#### Goal of the exercise
Every record that follows should be copied exactly. No picture belongs in the copy.

#### Source information
###
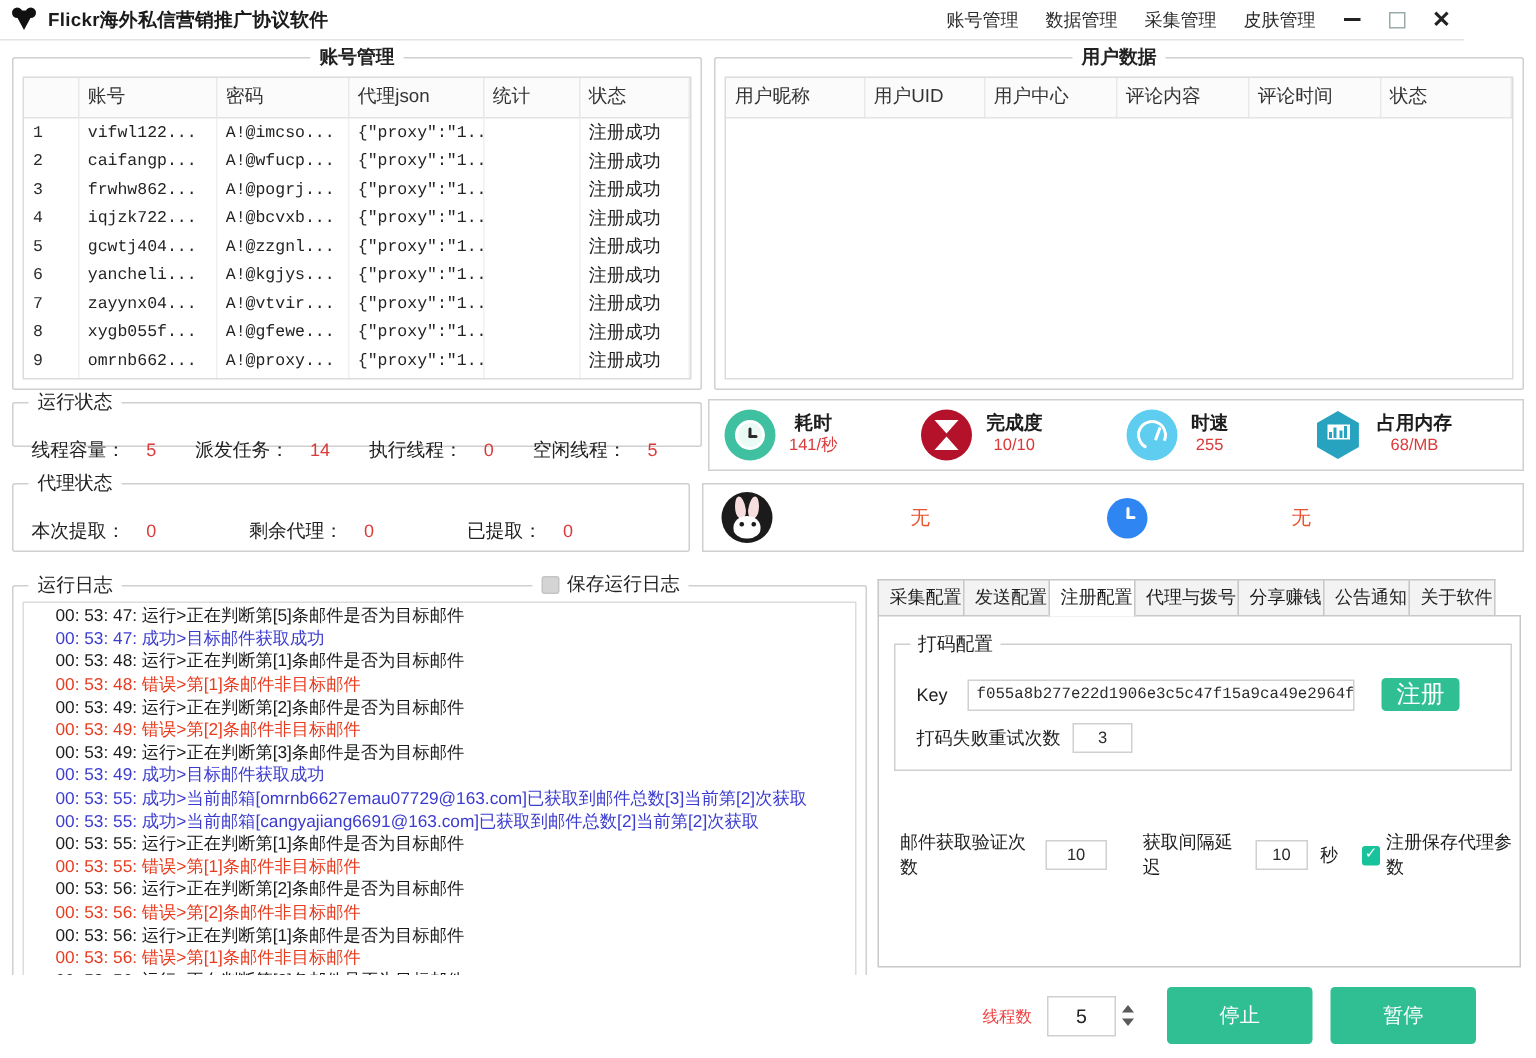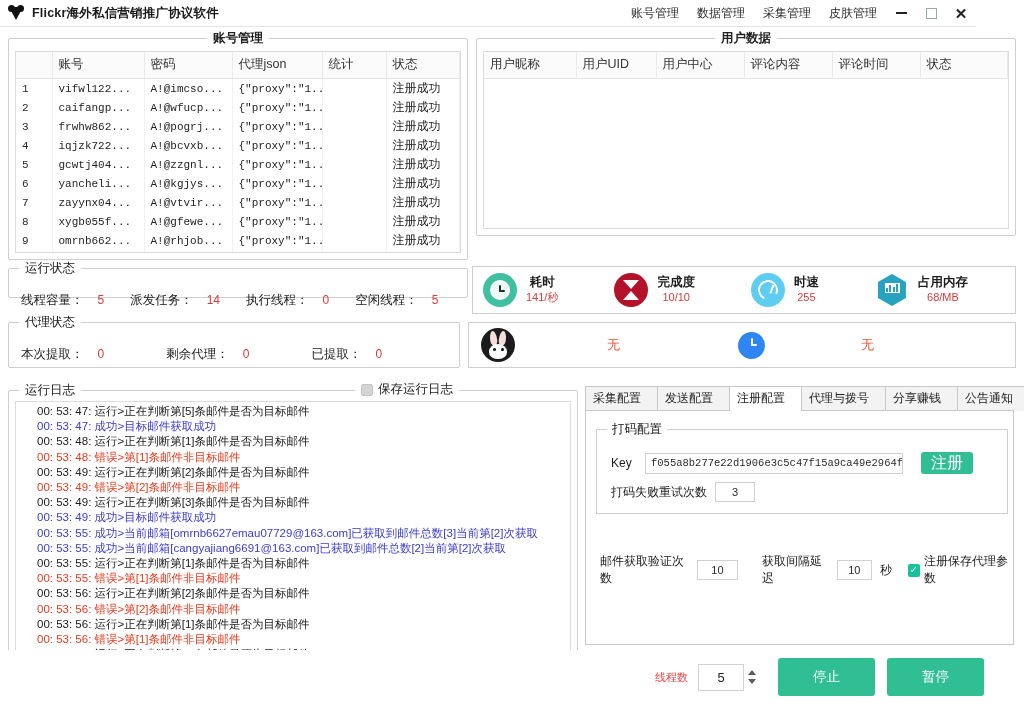--- a/index.html
+++ b/index.html
@@ -210,21 +210,21 @@
     width: 12px; height: 12px; background: #d4d4d4; border: 1px solid #c4c4c4;
     border-radius: 2px; display:block;
   }
 
   
   .tabs {
     position: absolute; left: 585px; top: 390px; width: 434px; height: 21px;
     display: flex; align-items: flex-end;
   }
   .tab {
-    font-size: 12px; color: #1e1e1e; padding: 3px 16px 4px 7px;
+    font-size: 12px; color: #1e1e1e; padding: 3px 1px 4px 7px;
     border: 1px solid #c8c8c8; border-bottom: none; background: #f3f3f3;
     margin-right: -1px; white-space: nowrap; cursor: default;
   }
   .tab.active { background: #fff; position: relative; z-index: 3; }
 
   .tabpanel {
     position: absolute; left: 585px; top: 410px; width: 429px; height: 235px;
     border: 1px solid #c8c8c8; background: #fff;
   }
 
@@ -394,40 +394,40 @@
             <td class="idx">8</td>
             <td>xygb055f...</td>
             <td>A!@gfewe...</td>
             <td>{"proxy":"1...</td>
             <td></td>
             <td class="cjk">注册成功</td>
           </tr>
         <tr>
             <td class="idx">9</td>
             <td>omrnb662...</td>
-            <td>A!@rhjob...</td>
+            <td>A!@proxy...</td>
             <td>{"proxy":"1...</td>
             <td></td>
             <td class="cjk">注册成功</td>
           </tr>
         <tr>
             <td class="idx">10</td>
             <td>cangyaji...</td>
             <td>A!@vluco...</td>
             <td>{"proxy":"1...</td>
             <td></td>
             <td class="cjk">注册成功</td>
           </tr>
 
       </tbody>
     </table>
   </div>
 </div>
 
-<div class="group" style="left:476px; top:38px; width:540px; height:198px;">
+<div class="group" style="left:476px; top:38px; width:540px; height:222px;">
   <div class="legend center">用户数据</div>
   <div class="tbl-wrap">
     <table class="grid">
       <colgroup>
           <col style="width:92px">
           <col style="width:80px">
           <col style="width:88px">
           <col style="width:88px">
           <col style="width:88px">
           <col>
###
#### Exercise result
--- a/index.html
+++ b/index.html
@@ -210,21 +210,21 @@
     width: 12px; height: 12px; background: #d4d4d4; border: 1px solid #c4c4c4;
     border-radius: 2px; display:block;
   }
 
   
   .tabs {
     position: absolute; left: 585px; top: 390px; width: 434px; height: 21px;
     display: flex; align-items: flex-end;
   }
   .tab {
-    font-size: 12px; color: #1e1e1e; padding: 3px 16px 4px 7px;
+    font-size: 12px; color: #1e1e1e; padding: 3px 1px 4px 7px;
     border: 1px solid #c8c8c8; border-bottom: none; background: #f3f3f3;
     margin-right: -1px; white-space: nowrap; cursor: default;
   }
   .tab.active { background: #fff; position: relative; z-index: 3; }
 
   .tabpanel {
     position: absolute; left: 585px; top: 410px; width: 429px; height: 235px;
     border: 1px solid #c8c8c8; background: #fff;
   }
 
@@ -394,40 +394,40 @@
             <td class="idx">8</td>
             <td>xygb055f...</td>
             <td>A!@gfewe...</td>
             <td>{"proxy":"1...</td>
             <td></td>
             <td class="cjk">注册成功</td>
           </tr>
         <tr>
             <td class="idx">9</td>
             <td>omrnb662...</td>
-            <td>A!@rhjob...</td>
+            <td>A!@proxy...</td>
             <td>{"proxy":"1...</td>
             <td></td>
             <td class="cjk">注册成功</td>
           </tr>
         <tr>
             <td class="idx">10</td>
             <td>cangyaji...</td>
             <td>A!@vluco...</td>
             <td>{"proxy":"1...</td>
             <td></td>
             <td class="cjk">注册成功</td>
           </tr>
 
       </tbody>
     </table>
   </div>
 </div>
 
-<div class="group" style="left:476px; top:38px; width:540px; height:198px;">
+<div class="group" style="left:476px; top:38px; width:540px; height:222px;">
   <div class="legend center">用户数据</div>
   <div class="tbl-wrap">
     <table class="grid">
       <colgroup>
           <col style="width:92px">
           <col style="width:80px">
           <col style="width:88px">
           <col style="width:88px">
           <col style="width:88px">
           <col>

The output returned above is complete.